Task directions:
Reproduce, exactly and in full, the records that follow, minus any pictures.

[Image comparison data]
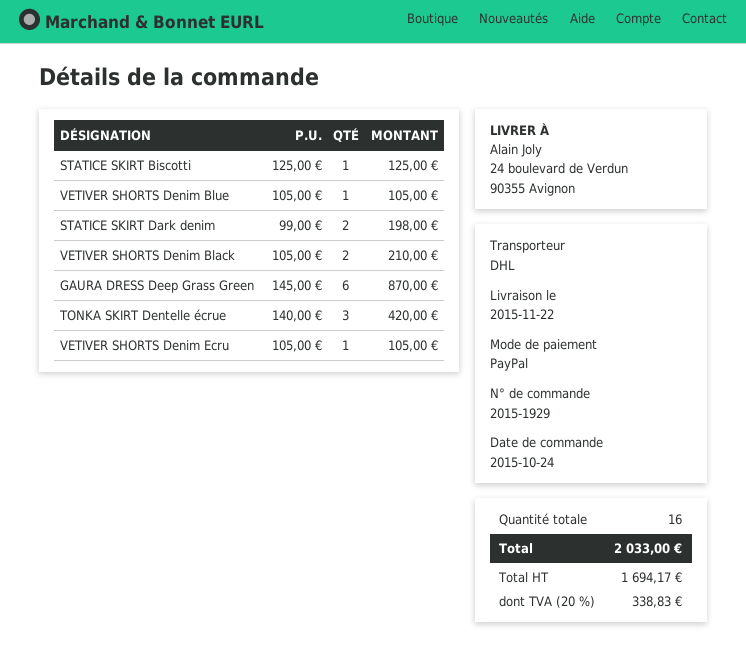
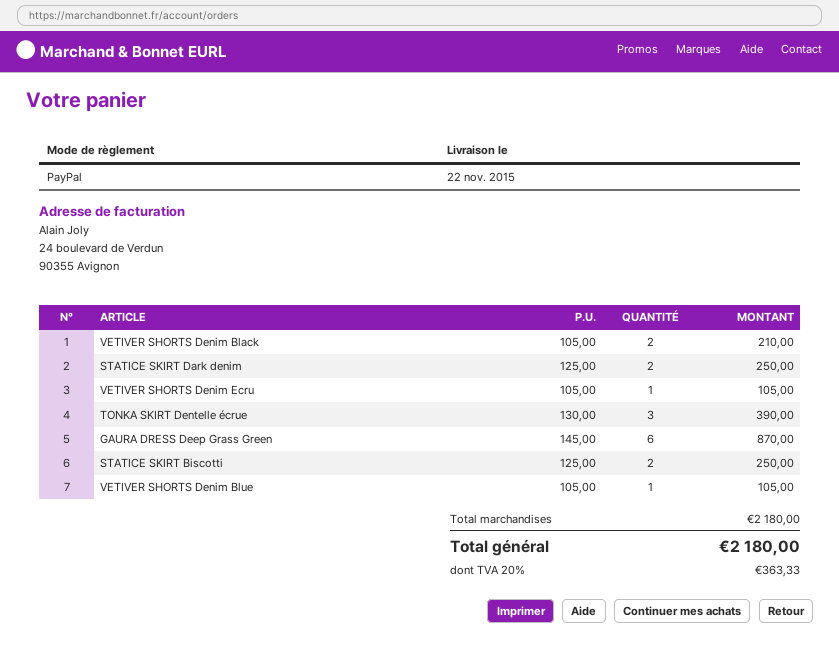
STATICE SKIRT Biscotti: 1 x 125.00 = 125.00 -> 2 x 125.00 = 250.00
STATICE SKIRT Dark denim: 2 x 99.00 = 198.00 -> 2 x 125.00 = 250.00
TONKA SKIRT Dentelle écrue: 3 x 140.00 = 420.00 -> 3 x 130.00 = 390.00
tax: 20% = 338.83 -> 20% = 363.33
total: 2033.00 -> 2180.00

Answer to this task:
STATICE SKIRT Biscotti: 1 x 125.00 = 125.00 -> 2 x 125.00 = 250.00
STATICE SKIRT Dark denim: 2 x 99.00 = 198.00 -> 2 x 125.00 = 250.00
TONKA SKIRT Dentelle écrue: 3 x 140.00 = 420.00 -> 3 x 130.00 = 390.00
tax: 20% = 338.83 -> 20% = 363.33
total: 2033.00 -> 2180.00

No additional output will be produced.